— Да, видно, отношения у них с отчимом были хорошие. А вы не знаете, как звали ту женщину, мать его сына приемного? Хотя бы фамилию?
— Да откуда же мне? Вы у сына его и спросите, он же наверняка на похороны приехал. Или нет? — с интересом прищурился дворник.
— Пока нет. Он в плавании был, когда это случилось.
Утро понедельника выдалось у Алексея жарким. Очень уж ему хотелось поразить майора Терентьева, так что крутился как белка в колесе. Сперва надо было поднять личное дело об усыновлении Коростылева Константина Сергеевича, потом выяснить, кто проживал до войны на третьем этаже дома 23 по 6-й Красноармейской. Еще просмотреть старые дела в архиве и выяснить, при каких обстоятельствах погибла мать Константина Коростылева, кто вел дело и кто по нему проходил. У Алексея прямо внутренности жгло от сыщицкого предчувствия. А может, от радости, что не придется сидеть целый день в архиве, слушать убаюкивающее шуршание страниц, шепот сотрудников и бороться с дремотой.

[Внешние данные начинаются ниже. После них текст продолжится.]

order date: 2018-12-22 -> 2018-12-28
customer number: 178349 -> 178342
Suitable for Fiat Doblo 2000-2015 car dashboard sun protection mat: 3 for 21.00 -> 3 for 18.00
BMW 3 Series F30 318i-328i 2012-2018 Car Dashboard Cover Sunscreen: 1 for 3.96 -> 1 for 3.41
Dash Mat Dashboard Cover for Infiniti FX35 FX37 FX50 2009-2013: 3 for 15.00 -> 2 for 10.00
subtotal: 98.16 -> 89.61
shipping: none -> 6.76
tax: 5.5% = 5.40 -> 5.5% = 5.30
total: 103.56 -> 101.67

Первым делом он все же направился в паспортный стол. Утро понедельника было не приемным, пришлось долго стучать, а потом в щелку объяснять, кто он такой. Показывать удостоверение, ждать, пока сотрудница доложит начальству. Начальница говорила в это время по телефону, а он топтался на крыльце, чувствуя, что свирепеет от бессмысленной потери времени.

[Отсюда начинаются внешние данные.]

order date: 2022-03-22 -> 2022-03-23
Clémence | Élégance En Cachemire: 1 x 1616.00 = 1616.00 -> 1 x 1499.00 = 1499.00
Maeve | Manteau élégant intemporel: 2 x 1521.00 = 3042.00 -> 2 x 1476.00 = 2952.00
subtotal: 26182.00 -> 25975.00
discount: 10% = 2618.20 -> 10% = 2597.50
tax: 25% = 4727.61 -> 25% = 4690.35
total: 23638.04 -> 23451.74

Наконец его впустили и чуть не под конвоем проводили в кабинет.
— Слушаю вас, — подняла на него глаза крепко сбитая дама в строгой блузке, с крупными завитушками на голове. Завитушки были такими блестящими и твердыми на вид, что напоминали стальные болванки. Выражение лица дамы тоже было стальным.
— Старший лейтенант Выходцев, уголовный розыск. Мне нужна выписка по дому 23, 6-я Красноармейская улица.
— Какая именно выписка? — не шелохнулась заведующая.
— Список всех жильцов, проживавших до войны и проживающих сейчас в квартирах на третьем этаже.
— Давайте список квартир, — протянула она полную руку.
— А у вас нет списка? — вопросительно приподнял бровь Алексей. Тетка ему не нравилась, уж больно заносчиво себя вела.
— Списки у нас есть, но они сформированы не по этажам. Чтобы сделать такую выборку, потребуется время. Если бы у вас был список, можно было бы сделать быстрее. Ладно. — Она нажала клавишу селектора. — Марина, пригласи Зою Романовну.
В кабинет вошла высокая суховатая женщина в темном платье и вязаной жилетке.
— Зоя Романовна, помогите молодому человеку из угрозыска.
Усадив Алексея между кадкой с фикусом и картотекой, Зоя Романовна выяснила, что именно ему нужно, и принялась споро выдвигать ящички с желтоватыми картонными карточками. Через полчаса Алексей покинул паспортный стол, имея при себе полный список жильцов третьего этажа.
Потом заскочил на работу, составил запрос в городской ЗАГС по поводу усыновления. Проще было заехать в районный и самому на месте все выяснить, но он не знал, ЗАГС какого района оформлял документы.
— Тебе побыстрее надо? — с сочувствием спросила его секретарша Лидочка.
Алексей выразительно провел рукой по горлу.
— Может, тогда возьмешь запрос и сам его отвезешь? Если повезет, они прямо при тебе ответ подготовят. — Она протянула отпечатанный на бланке запрос с печатью.
Словом, весь день у Алексея прошел в разъездах и ожиданиях. Когда он в начале пятого вышел из ЗАГСа, смысла ехать в архив уже не было, и он направился в отдел — отчитываться перед начальством. Конечно, все еще было сыро, не проработано, обнародовать в таком виде свою версию не хотелось, но деваться было некуда. И он поехал на доклад.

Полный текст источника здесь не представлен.